Kardinal Müller stellt sich auf die Seite von Papst em. Benedikt XVI.

24. Jänner 2022 in Aktuelles


„Für mich ist klar, dass er als Erzbischof Ratzinger nicht wissentlich etwas falsch gemacht hat“ – Damals habe niemand gewusst, „wie man angemessen reagieren könnte , weder in Kirche noch in Zivilgesellschaft“ - UPDATE: Müller-Text in voller Länge!
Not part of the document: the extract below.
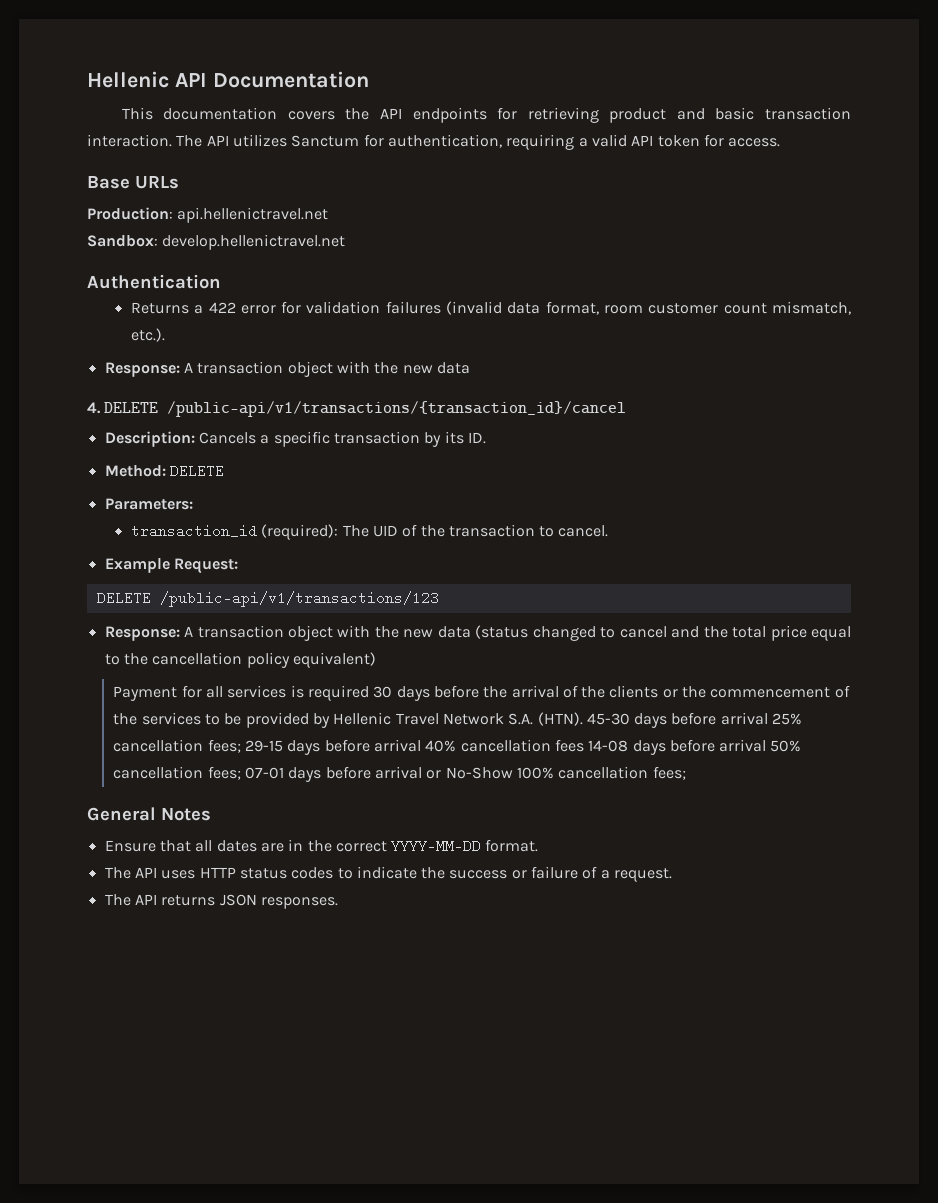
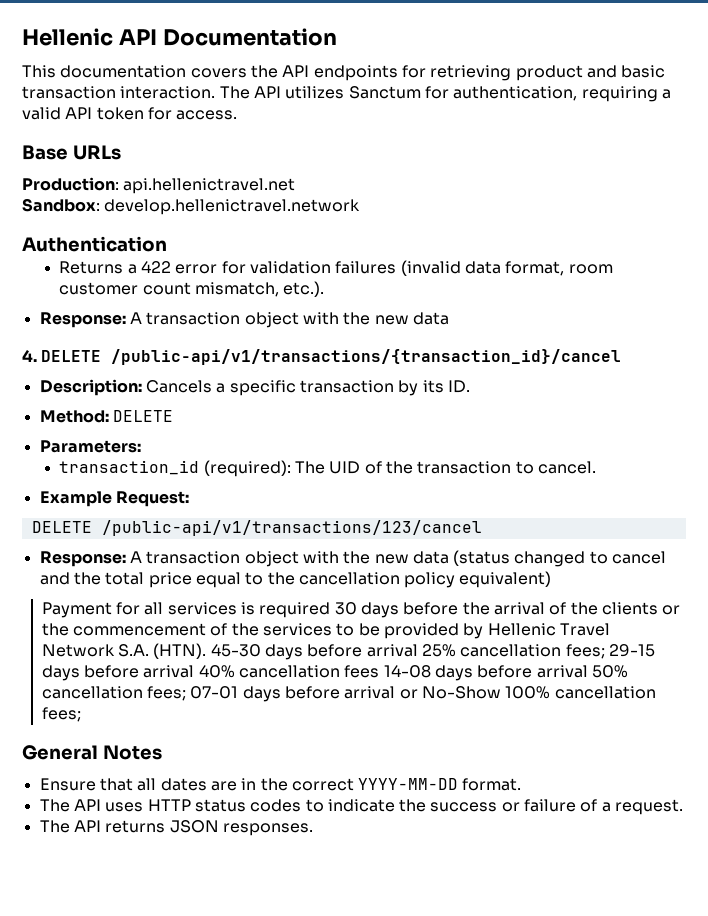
- Sandbox: develop.hellenictravel.net
+ Sandbox: develop.hellenictravel.network
- DELETE /public-api/v1/transactions/123
+ DELETE /public-api/v1/transactions/123/cancel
Rom (kath.net/pl) Gerhard Kardinal Müller stellt sich nach Veröffentlichung des Münchener Missbrauchsgutachtens auf die Seite des emeritierten Papstes Benedikt XVI. Der emeritierte Präfekt der Glaubenskongregation und früherer Bischof von Regensburg sagte gegenüber der italienischen Zeitung „Corriere della Sera“ wörtlich: „Für mich ist klar, dass er als Erzbischof Ratzinger nicht wissentlich etwas falsch gemacht hat“. Es habe während der Zeit Ratzingers als Erzbischof von München (1977-1982) nicht das Bewusstsein über Missbrauch und die Vorgehensmethoden von heute gegeben. Damals habe niemand gewusst, „wie man angemessen reagieren könnte – weder in der Kirche noch in der Zivilgesellschaft“, erinnerte Müller.

Nach Einschätzung von Kardinal Müller wird inzwischen stärker über Ratzinger als über die missbrauchsverdächtigen Priester wie z.b. Priester H. und andere gesprochen. Dies wundere ihn allerdings nicht: „In Deutschland, und nicht nur dort, ist man daran interessiert, Joseph Ratzinger zu schaden.“ Diese sozusagen orthodoxe Position, die Ratzinger/Benedikt XVI. vertrete, sei in den Augen vieler störend. In Deutschland gebe es viele Menschen, die auf eine Änderung der kirchlichen Positionen drängten, beispielsweise durch Forderungen nach Abschaffung des Zölibats oder nach Frauenpriestertum.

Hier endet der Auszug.